= Olomeinu =

Olomeinu (1945-2011; also Anglicized as Olameinu) is the title of a defunct monthly Jewish children's publication. Several reprint books were published.

==Overview==
Olomeinu refers to "stories published monthly in the pages of Olomeinu/Our World magazine have been favorites of young readers for three generations." Publication ceased in 2011. Torah Umesorah, which began Olomeinu in 1945, included "stories, holiday supplements, Hebrew pages, cartoon cartoon strips, puzzle pages and short biographies of Jewish greats."

When the publication had financial difficulties in 1960, Chabad, which had competing youth publications, made a one-time large donation to encourage support; Olomeinu continued into the 2000s. The student readers included Modern Orthodox/Ivrit B'Ivrit and Hareidi.

==Reprintings==
Artscroll, not the original publisher, issued two series of volumes that reprinted content. The second series began "more than two decades" after the first, which sold "nearly 85,000 copies." using the title Best of Olomeinu. These were followed in 2008 by "The Very Best in Olomeinu: Back Pages" which were published by Mahrwood Press. This (third) series had two volumes.

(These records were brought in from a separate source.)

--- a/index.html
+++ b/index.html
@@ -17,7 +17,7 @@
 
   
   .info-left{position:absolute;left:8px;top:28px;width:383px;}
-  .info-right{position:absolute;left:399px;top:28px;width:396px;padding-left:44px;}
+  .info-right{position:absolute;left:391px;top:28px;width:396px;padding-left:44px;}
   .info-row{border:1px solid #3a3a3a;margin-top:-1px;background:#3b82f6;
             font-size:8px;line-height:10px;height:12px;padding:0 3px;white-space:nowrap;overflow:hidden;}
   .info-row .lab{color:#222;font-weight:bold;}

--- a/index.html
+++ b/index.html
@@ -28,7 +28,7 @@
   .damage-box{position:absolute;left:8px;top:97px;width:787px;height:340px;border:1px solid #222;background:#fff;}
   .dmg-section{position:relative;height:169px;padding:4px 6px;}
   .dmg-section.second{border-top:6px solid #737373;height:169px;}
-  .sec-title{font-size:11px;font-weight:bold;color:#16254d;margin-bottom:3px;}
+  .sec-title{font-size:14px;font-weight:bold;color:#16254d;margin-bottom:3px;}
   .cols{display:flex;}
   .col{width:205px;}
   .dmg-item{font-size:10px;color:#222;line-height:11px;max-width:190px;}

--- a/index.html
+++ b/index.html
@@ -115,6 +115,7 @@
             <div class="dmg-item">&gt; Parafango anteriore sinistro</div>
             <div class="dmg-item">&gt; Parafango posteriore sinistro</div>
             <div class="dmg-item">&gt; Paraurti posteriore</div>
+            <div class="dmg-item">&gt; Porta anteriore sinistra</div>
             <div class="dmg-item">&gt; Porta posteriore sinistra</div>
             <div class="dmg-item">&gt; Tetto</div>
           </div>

Nosson Scherman, prior to his work at Artscroll, was the editor of Olomeinu, beginning in 1970, and editor/co-author of some Best of Olomeinu reprints.

==Audience and content==
Yeshiva students were given subscription forms; circulation was throughout the English-speaking world: USA, Canada, England, and Australia, and was not limited to just major Jewish population centers. Different features were more appreciated by different ages and grades. Mendel the Mouse appealed more to one age, People, Places and Things to another. From the 1960s through the 1990s many features were a constant source of learning about "Baal Shem Tov ... the Vilna Gaon, the Chazon Ish" and included stories written by rabbis Brailofsky and Gevirtz.

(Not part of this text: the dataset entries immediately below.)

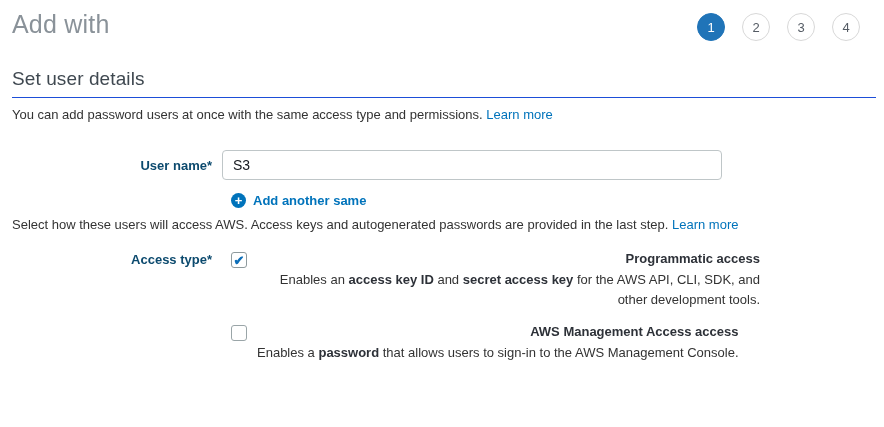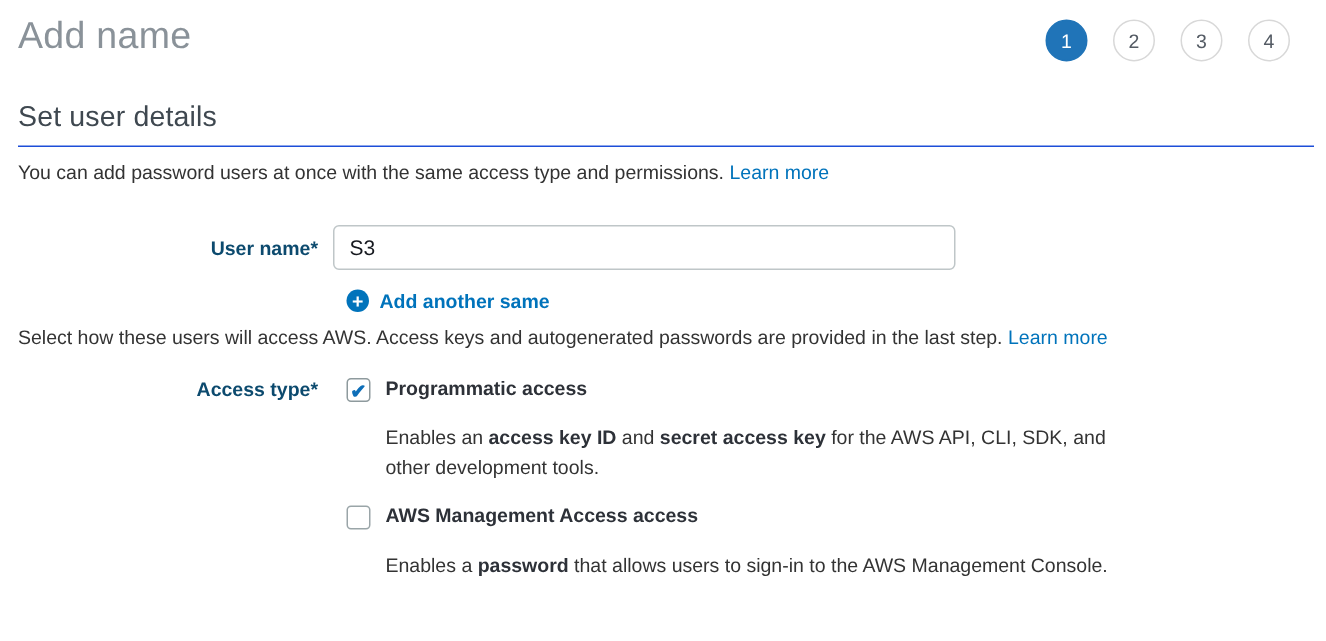--- a/index.html
+++ b/index.html
@@ -101,7 +101,7 @@
 <div class="page">
 
   <div class="header-row">
-    <h1 class="page-title">Add name</h1>
+    <h1 class="page-title">Add with</h1>
     <div class="steps">
       <div class="step-circle active">1</div>
       <div class="step-circle">2</div>

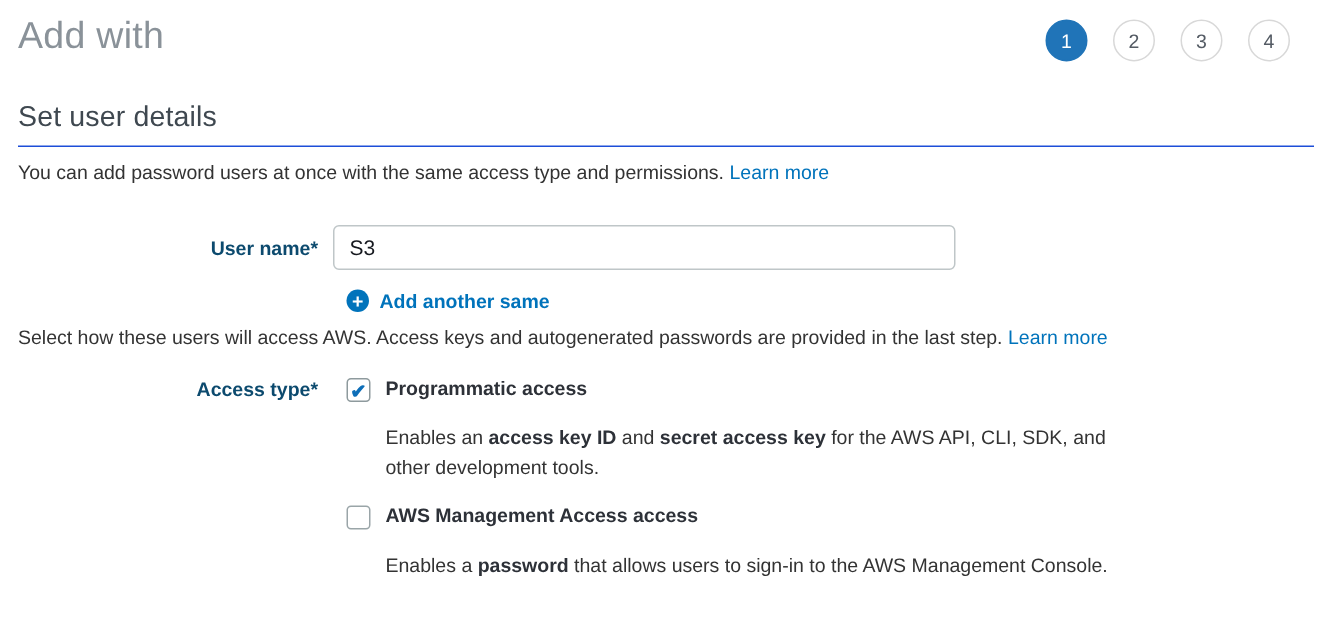--- a/index.html
+++ b/index.html
@@ -56,7 +56,7 @@
     padding-top: 8px; flex-shrink: 0;
   }
   .username-input {
-    margin-left: 10px; width: 415px; height: 30px;
+    margin-left: 10px; width: 500px; height: 30px;
     border: 1px solid #bfc6c8; border-radius: 4px;
     padding: 0 10px; font-size: 14px; color: #16191f;
     font-family: "Liberation Sans", sans-serif;

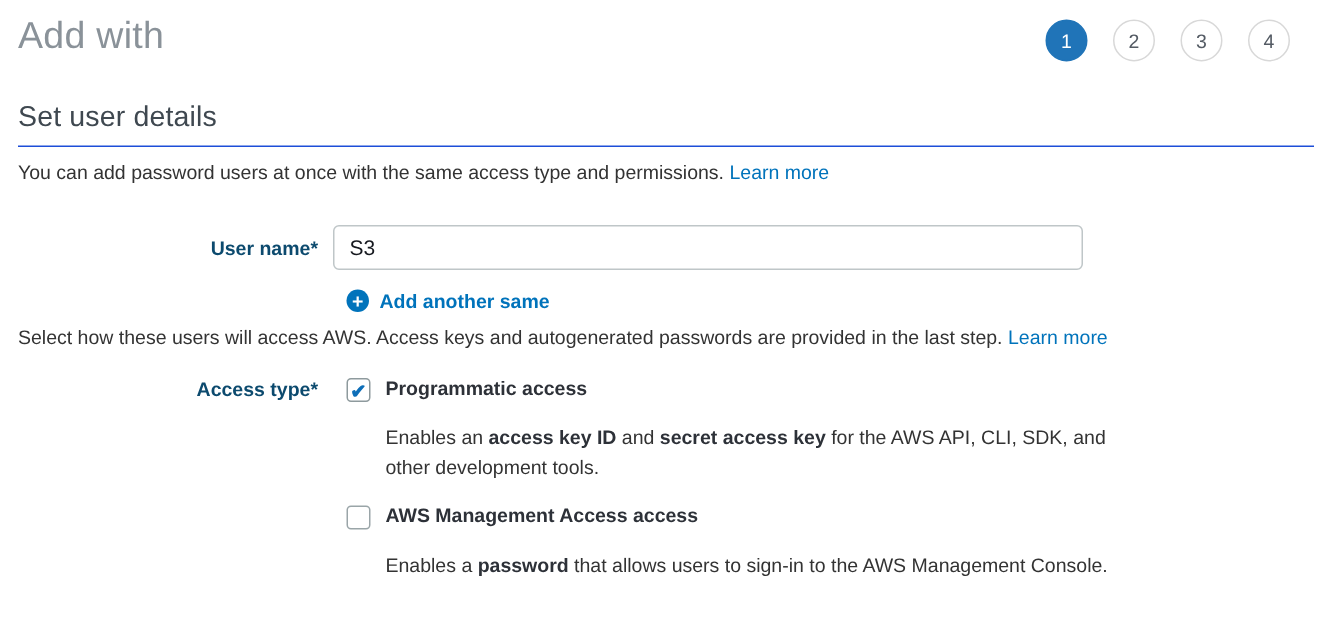--- a/index.html
+++ b/index.html
@@ -90,7 +90,7 @@
   }
   .checkbox.checked { color: #0d6eb8; border-color: #8e9a9d; }
   .checkbox.checked::after { content: "\2714"; font-weight: bold; }
-  .option-body { margin-left: 10px; }
+  .option-body { margin-left: 10px; text-align: right; }
   .option-title { font-weight: bold; color: #2d3138; cursor: pointer; }
   .option-desc { margin-top: 16px; max-width: 503px; line-height: 1.5; color: #333; }
   .option-desc b { color: #2d3138; }

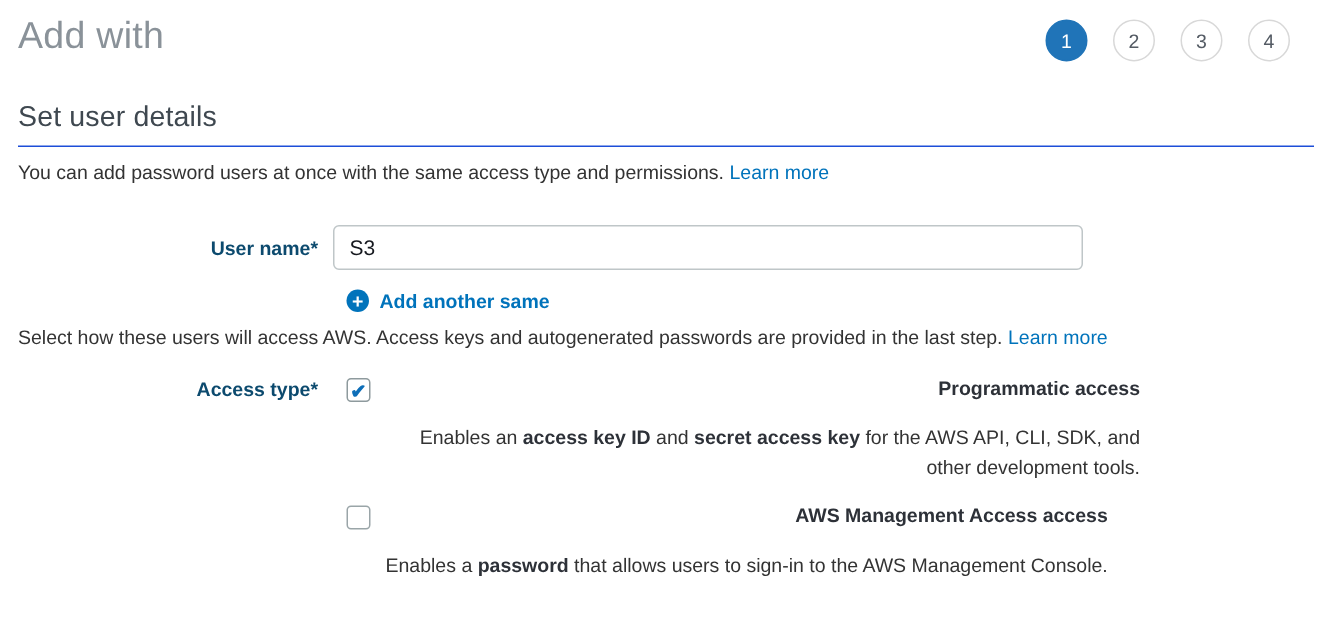--- a/index.html
+++ b/index.html
@@ -92,7 +92,7 @@
   .checkbox.checked::after { content: "\2714"; font-weight: bold; }
   .option-body { margin-left: 10px; text-align: right; }
   .option-title { font-weight: bold; color: #2d3138; cursor: pointer; }
-  .option-desc { margin-top: 16px; max-width: 503px; line-height: 1.5; color: #333; }
+  .option-desc { margin-top: 4px; max-width: 503px; line-height: 1.5; color: #333; }
   .option-desc b { color: #2d3138; }
 </style>
 </head>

Some items, such as history of Sarah Schenirer and the Bais Yaakov movement, were limited in scope and duration.

Olomeinu also introduced readers to having and being a pen pal.

Among those who contributed to the founding of Olomeinu and its early day continuity were rabbis Elias Schwartz and Nisson Wolpin. When the latter left in 1970 to become editor of The Jewish Observer, Nosson Scherman, later to be known for his accomplishments at Artscroll, was Olomeinu's editor.